> _DATA SHOWN_
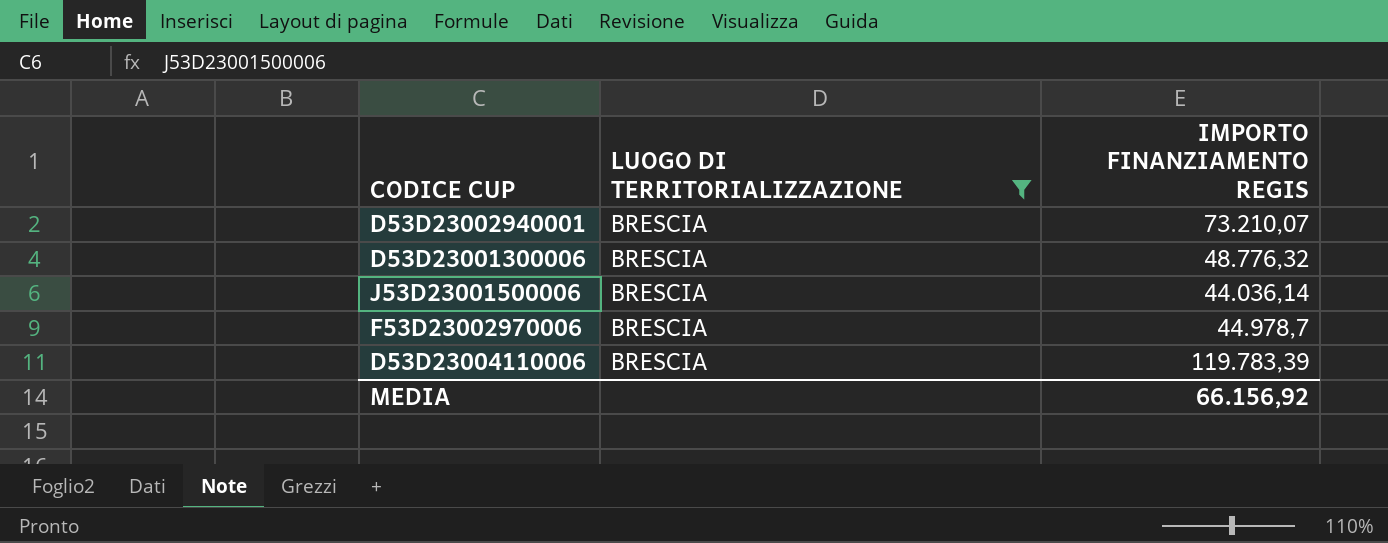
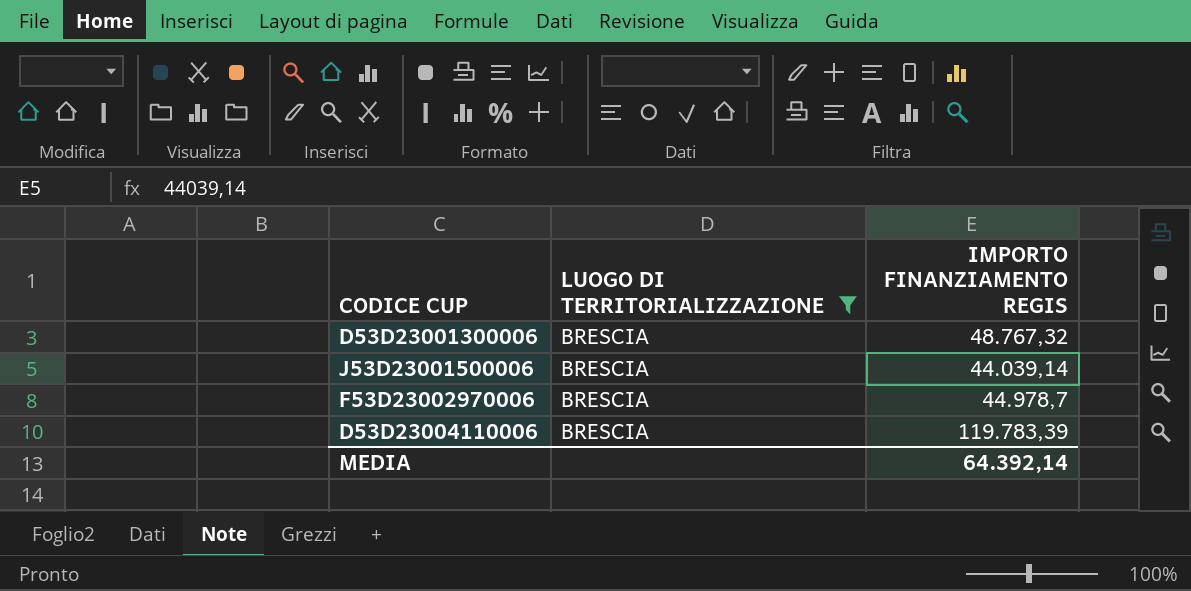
row D53D23002940001: BRESCIA | 73.210,07 -> none
D53D23001300006 | IMPORTO FINANZIAMENTO REGIS: 48.776,32 -> 48.767,32
J53D23001500006 | IMPORTO FINANZIAMENTO REGIS: 44.036,14 -> 44.039,14
MEDIA | IMPORTO FINANZIAMENTO REGIS: 66.156,92 -> 64.392,14

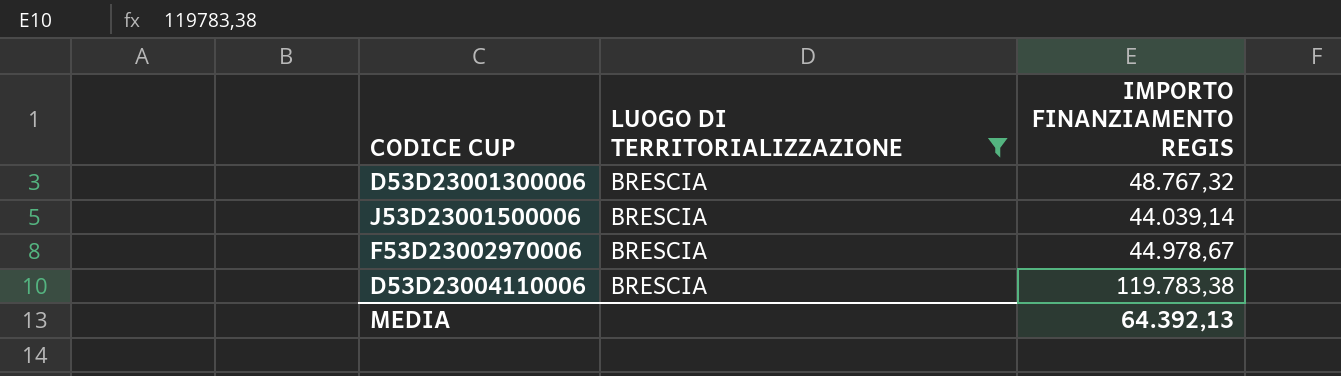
F53D23002970006 | IMPORTO FINANZIAMENTO REGIS: 44.978,7 -> 44.978,67
D53D23004110006 | IMPORTO FINANZIAMENTO REGIS: 119.783,39 -> 119.783,38
MEDIA | IMPORTO FINANZIAMENTO REGIS: 64.392,14 -> 64.392,13

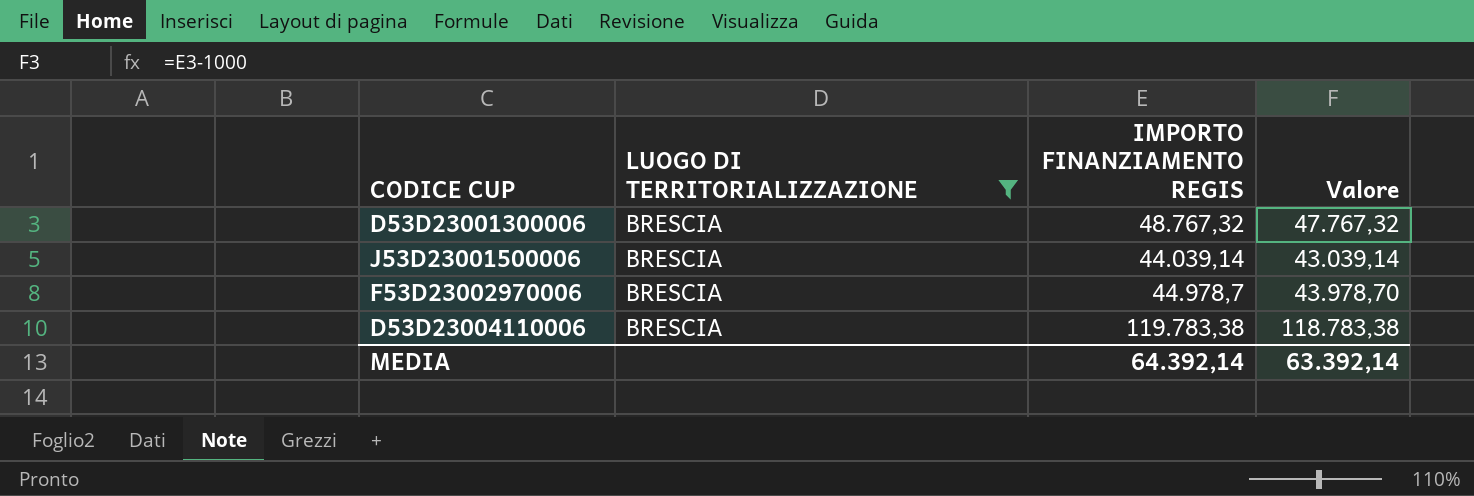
column Valore | formula: none -> [IMPORTO FINANZIAMENTO REGIS] - 1000
F53D23002970006 | IMPORTO FINANZIAMENTO REGIS: 44.978,67 -> 44.978,7
MEDIA | IMPORTO FINANZIAMENTO REGIS: 64.392,13 -> 64.392,14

> _TASK STATEMENT_
Repeat the lines from the line containing "MEDIA | IMPORTO FINANZIAMENTO REGIS: 66.156,92" through the end of the material above exactly, with no pictures and nothing else.

> _EXPECTED ANSWER_
MEDIA | IMPORTO FINANZIAMENTO REGIS: 66.156,92 -> 64.392,14

F53D23002970006 | IMPORTO FINANZIAMENTO REGIS: 44.978,7 -> 44.978,67
D53D23004110006 | IMPORTO FINANZIAMENTO REGIS: 119.783,39 -> 119.783,38
MEDIA | IMPORTO FINANZIAMENTO REGIS: 64.392,14 -> 64.392,13

column Valore | formula: none -> [IMPORTO FINANZIAMENTO REGIS] - 1000
F53D23002970006 | IMPORTO FINANZIAMENTO REGIS: 44.978,67 -> 44.978,7
MEDIA | IMPORTO FINANZIAMENTO REGIS: 64.392,13 -> 64.392,14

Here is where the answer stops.